*Task description*
With the line containing "(611, 508) none -> [622,745,685,761] header" as the starting point, output every line of the data below through its final line, character for character.

*Exercise data*
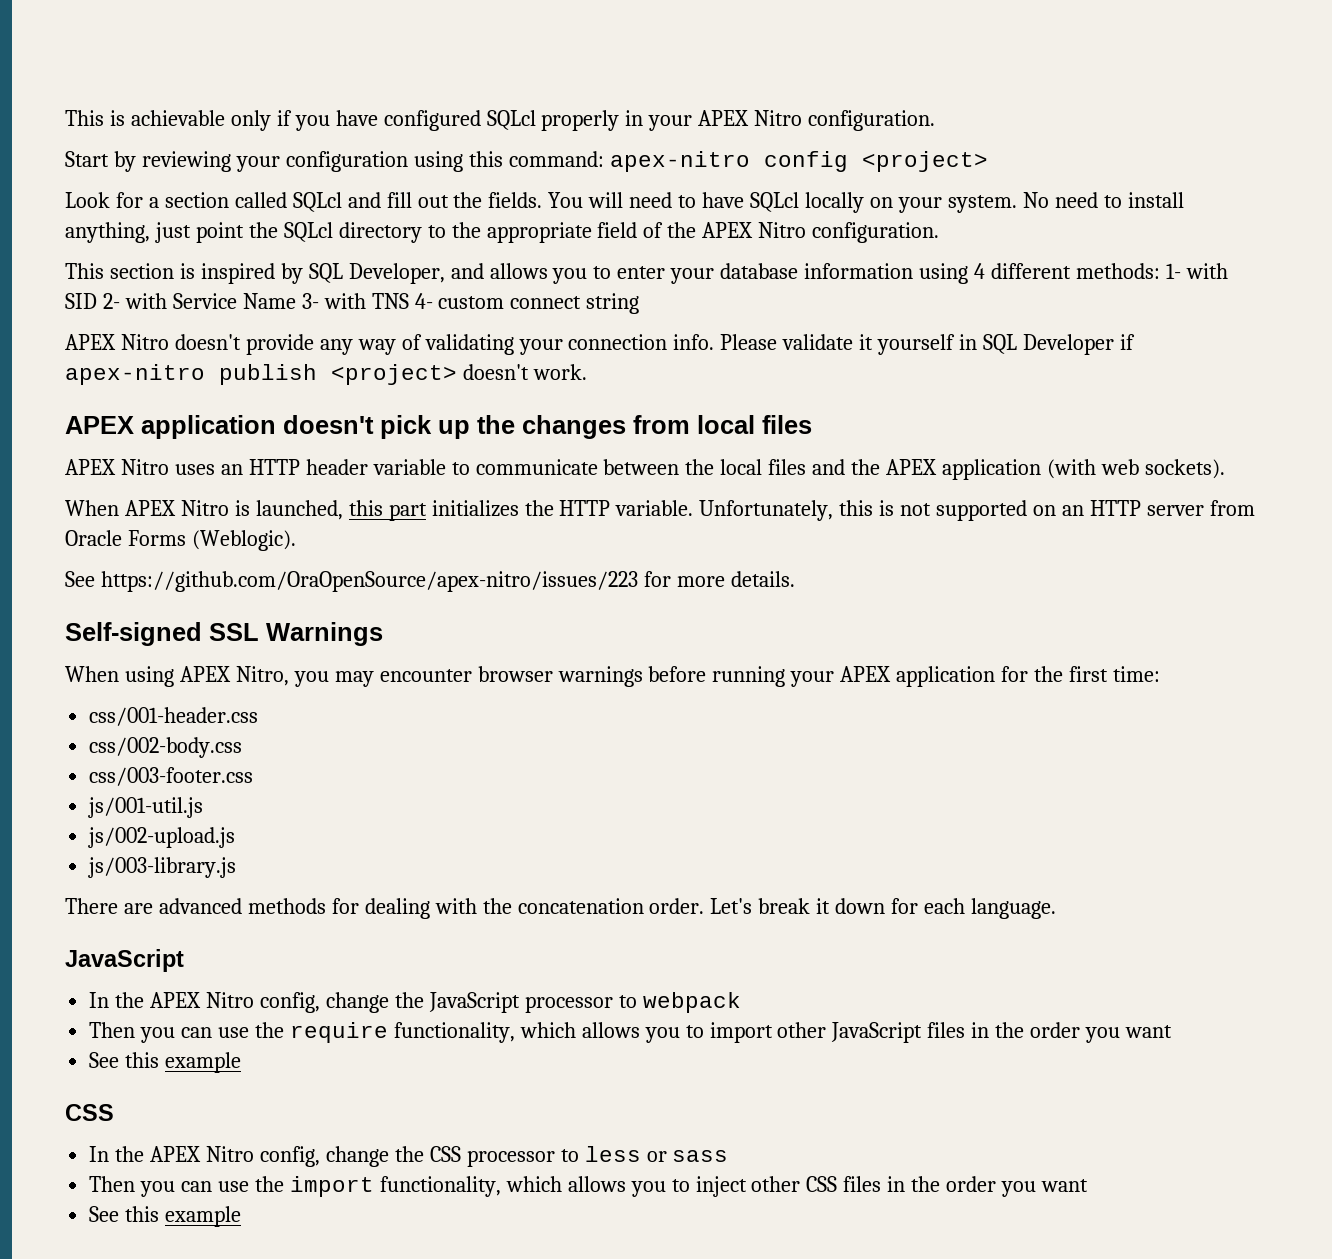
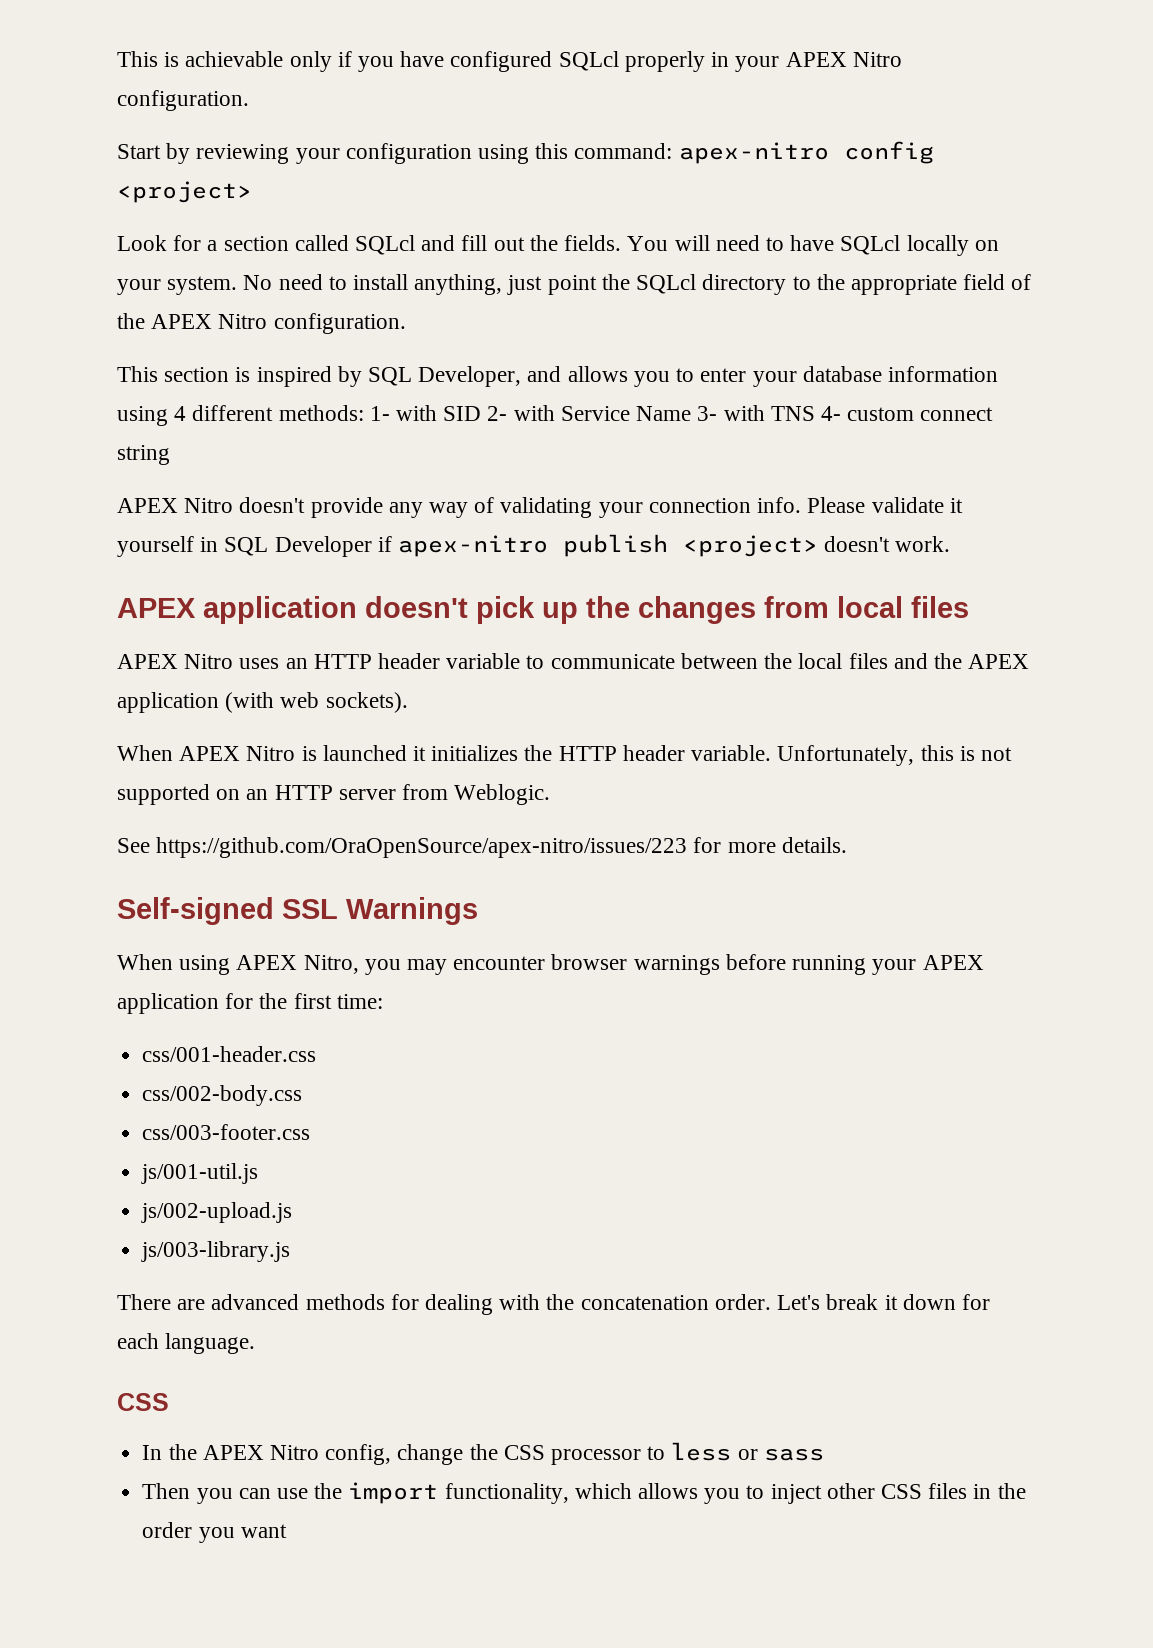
[255,500,427,521] launched, this part -> [322,745,427,761] launched it
(611, 508) none -> [622,745,685,761] header
[65,530,296,551] Oracle Forms (Weblogic). -> [454,784,551,805] Weblogic.
[65,949,184,972] [89,992,741,1013] [89,1022,1173,1043] [89,1052,242,1073] // JavaScript // In the APEX Nitro config, change the JavaScript processor to webpack // Then you can use the require functionality, which allows you to import other JavaScript files in the order you want // See this example -> (256, 1343) none
[89,1206,242,1227] // See this example -> (287, 1531) none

*Output below*
(611, 508) none -> [622,745,685,761] header
[65,530,296,551] Oracle Forms (Weblogic). -> [454,784,551,805] Weblogic.
[65,949,184,972] [89,992,741,1013] [89,1022,1173,1043] [89,1052,242,1073] // JavaScript // In the APEX Nitro config, change the JavaScript processor to webpack // Then you can use the require functionality, which allows you to import other JavaScript files in the order you want // See this example -> (256, 1343) none
[89,1206,242,1227] // See this example -> (287, 1531) none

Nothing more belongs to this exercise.